Input data: Begin

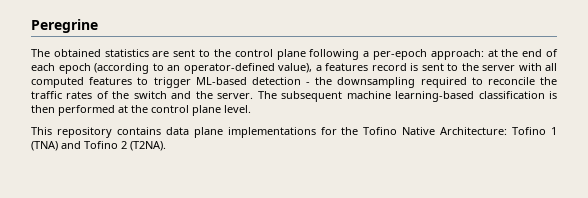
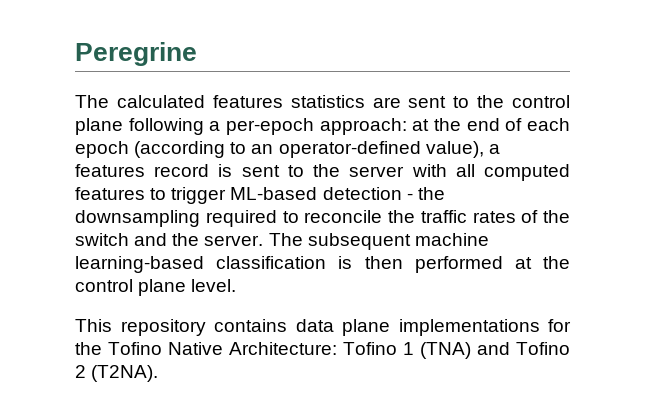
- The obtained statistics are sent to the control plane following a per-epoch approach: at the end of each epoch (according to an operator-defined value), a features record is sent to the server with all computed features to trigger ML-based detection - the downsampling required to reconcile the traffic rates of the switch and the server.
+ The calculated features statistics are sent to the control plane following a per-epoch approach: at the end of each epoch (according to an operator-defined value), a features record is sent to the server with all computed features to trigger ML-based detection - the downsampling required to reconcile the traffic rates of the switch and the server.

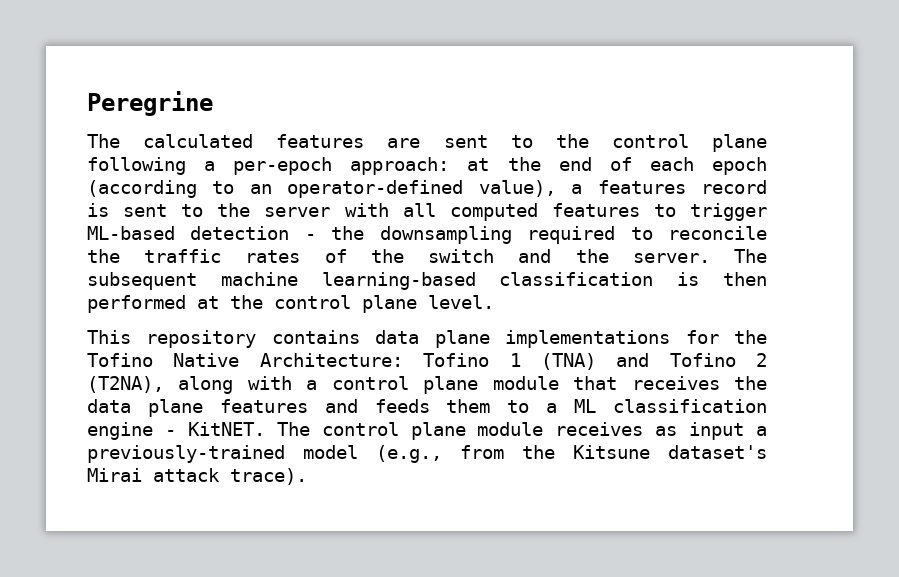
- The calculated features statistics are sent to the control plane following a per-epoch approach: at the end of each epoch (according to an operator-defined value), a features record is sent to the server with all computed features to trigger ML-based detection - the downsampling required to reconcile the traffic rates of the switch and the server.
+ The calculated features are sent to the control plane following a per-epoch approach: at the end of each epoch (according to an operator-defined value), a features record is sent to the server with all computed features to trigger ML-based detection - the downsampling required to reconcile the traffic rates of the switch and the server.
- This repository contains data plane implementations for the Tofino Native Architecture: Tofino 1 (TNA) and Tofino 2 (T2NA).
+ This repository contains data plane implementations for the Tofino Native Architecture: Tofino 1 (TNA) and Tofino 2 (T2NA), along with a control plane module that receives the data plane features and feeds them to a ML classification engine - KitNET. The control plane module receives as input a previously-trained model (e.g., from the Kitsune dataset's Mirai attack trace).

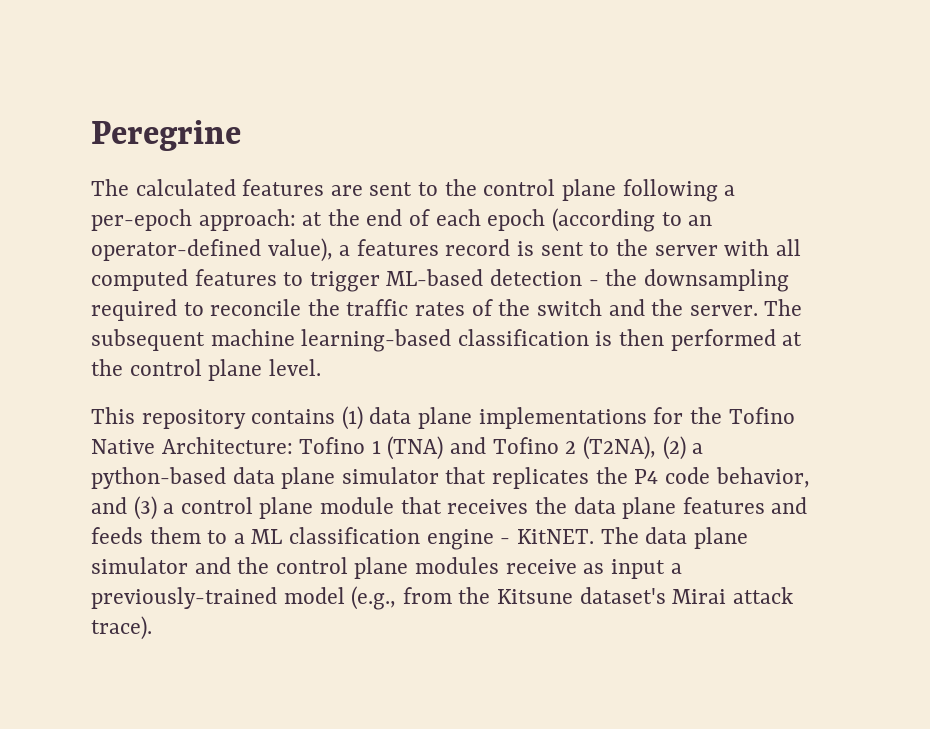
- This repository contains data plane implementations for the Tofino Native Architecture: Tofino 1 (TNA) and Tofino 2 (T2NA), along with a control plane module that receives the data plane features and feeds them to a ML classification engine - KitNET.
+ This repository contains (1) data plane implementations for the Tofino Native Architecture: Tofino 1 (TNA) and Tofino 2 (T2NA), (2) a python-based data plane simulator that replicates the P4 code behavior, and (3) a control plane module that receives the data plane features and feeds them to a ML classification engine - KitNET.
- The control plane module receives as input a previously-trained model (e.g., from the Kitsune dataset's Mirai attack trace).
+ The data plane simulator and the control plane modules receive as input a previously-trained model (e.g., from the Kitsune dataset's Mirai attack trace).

Input data: End
Input data: Begin

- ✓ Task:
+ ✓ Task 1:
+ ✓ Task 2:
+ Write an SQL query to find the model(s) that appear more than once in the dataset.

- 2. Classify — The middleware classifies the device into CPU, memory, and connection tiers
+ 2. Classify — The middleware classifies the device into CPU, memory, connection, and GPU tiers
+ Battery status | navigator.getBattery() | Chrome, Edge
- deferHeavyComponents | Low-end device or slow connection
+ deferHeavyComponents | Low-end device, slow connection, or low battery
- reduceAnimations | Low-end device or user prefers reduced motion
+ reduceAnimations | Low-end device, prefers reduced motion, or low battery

Input data: End

* _Instructions for the task_
Set down, exactly as they stand above, the lines starting with the line with "- deferHeavyComponents |" and going on through the line with "motion, or low battery", and no others.

* _Exercise solution_
- deferHeavyComponents | Low-end device or slow connection
+ deferHeavyComponents | Low-end device, slow connection, or low battery
- reduceAnimations | Low-end device or user prefers reduced motion
+ reduceAnimations | Low-end device, prefers reduced motion, or low battery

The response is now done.